To this end, Democrats are busy painting a stark picture of life on the minimum wage. At $5.15 an hour, a full-time worker earns less than $10,300 a year, barely above the poverty line for a single person and well under it if the wage-earner supports a child. The real value of the wage is down to its lowest level since 1955. In the late 1960s, the wage was more than half of average hourly earnings for a (low level) production worker. Now it is less than a third.

However, the number of people earning the minimum wage has also declined. In 1980, over 15% of workers received it (or even a lower wage—there are broad exemptions for various classes of workers). That figure is now just 2.5%. The Centre for Economic and Policy Research, a left-leaning think-tank, estimates that lifting the wage to $7.25 would affect only 4.4% of workers, giving them an average increase of $0.79 an hour.

This would yield an extra $1,580 a year for full-time workers, enough to get a mother and child within shouting distance of the poverty line. But most such workers aren’t in a full-time job. Of the roughly 1.6m low-wage workers who do regular hours, nearly 1m are part-timers, most of them doing fewer than 25 hours a week. This is ammunition for opponents of an increase, who also point out that few such workers support families, or even themselves. They are mostly young (more than half of them are under 25), and according to testimony before Congress from the conservative Heritage Foundation in 2004, only 15% of workers making less than $6.65 an hour live in poverty. Many of them have family incomes well above the poverty line.

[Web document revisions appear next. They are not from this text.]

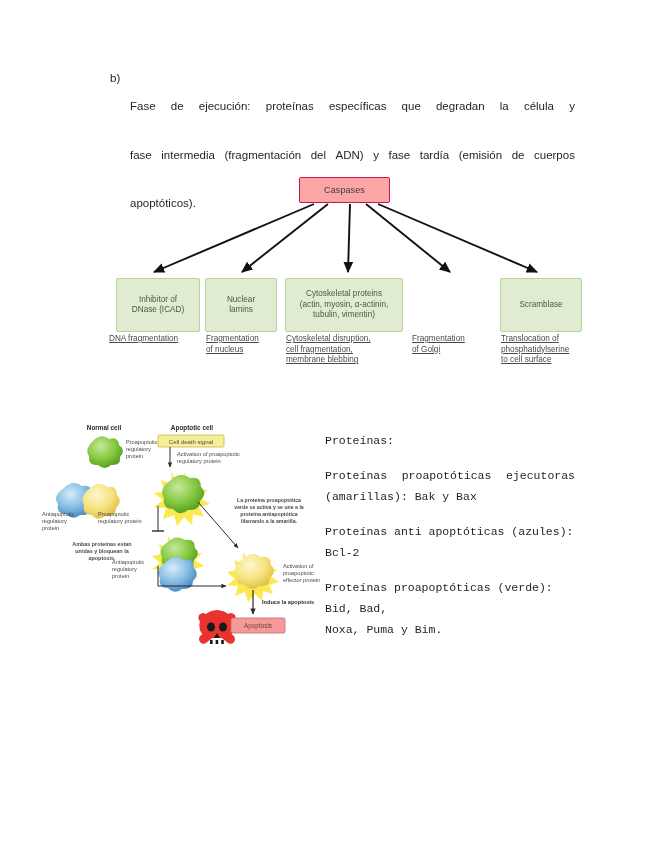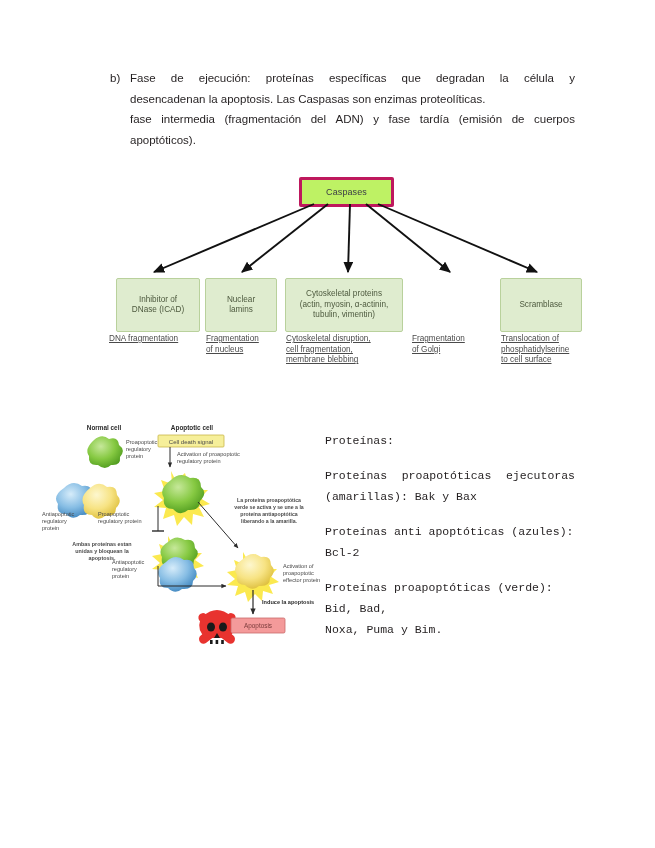"Fase" .p-line { margin-top: none -> 28px }
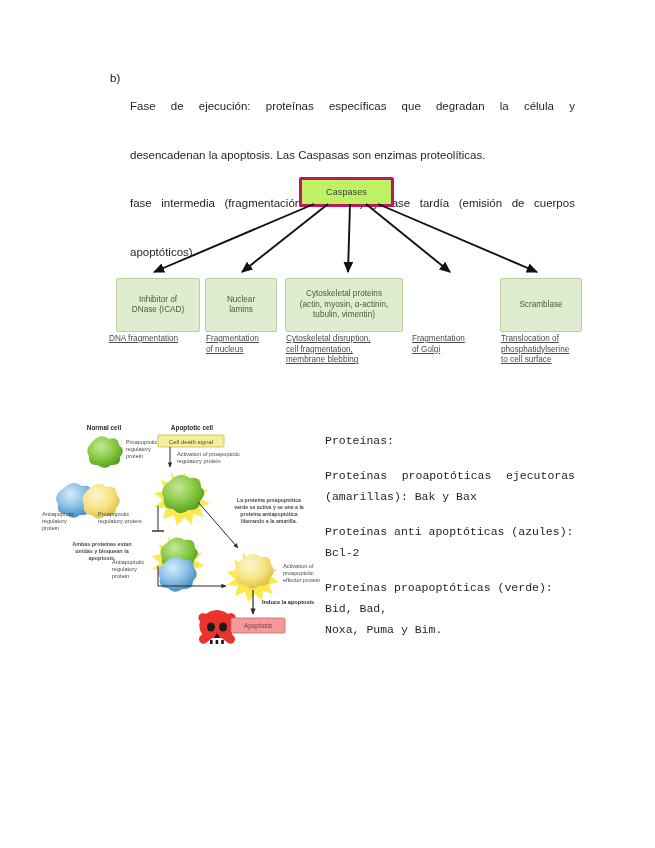"desencadenan la apoptosis. Las Caspasas" div.p-line { html: <div>desencadenan la apoptosis. Las Caspasas son enzimas proteolíticas.</div> -> none }
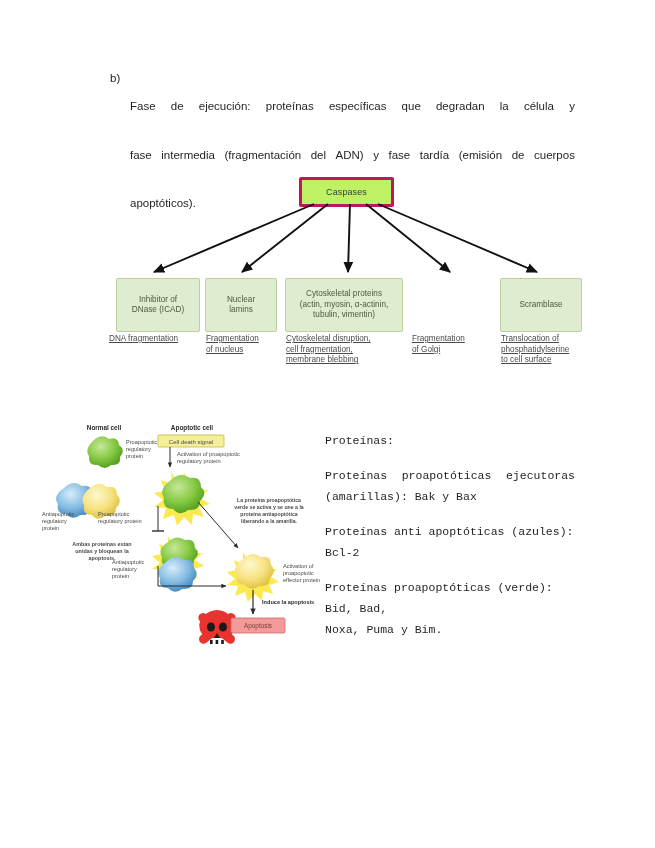"Caspases" .casp-box { background: #bef264 -> #fca5a5; border: 3px solid #be185d -> 1px solid #be185d }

Given all this, a minimum wage increase seems like a blunt instrument for attacking poverty. The Earned Income Tax Credit, which already gives a annual bonus to the working poor, targets poverty more directly and effectively. Nor will fiddling with the minimum wage do much to placate the anxious middle class. Raising the wage, say critics, may even hurt the people who are supposed to be helped. Businesses say that higher wages could force them to reduce staff (though economic studies appear to show that is unlikely). More worrying is that unskilled workers may be kept out of the labour market if they are unable to claim jobs with higher minimum wages.

But for Mr Kennedy and his fellow, all this may be beside the point. Minimum wage workers are sympathetic figures, working boring jobs for paltry pay. Most Americans say they support an increase. While that may not get the wage up, it could help put Republicans on the defensive.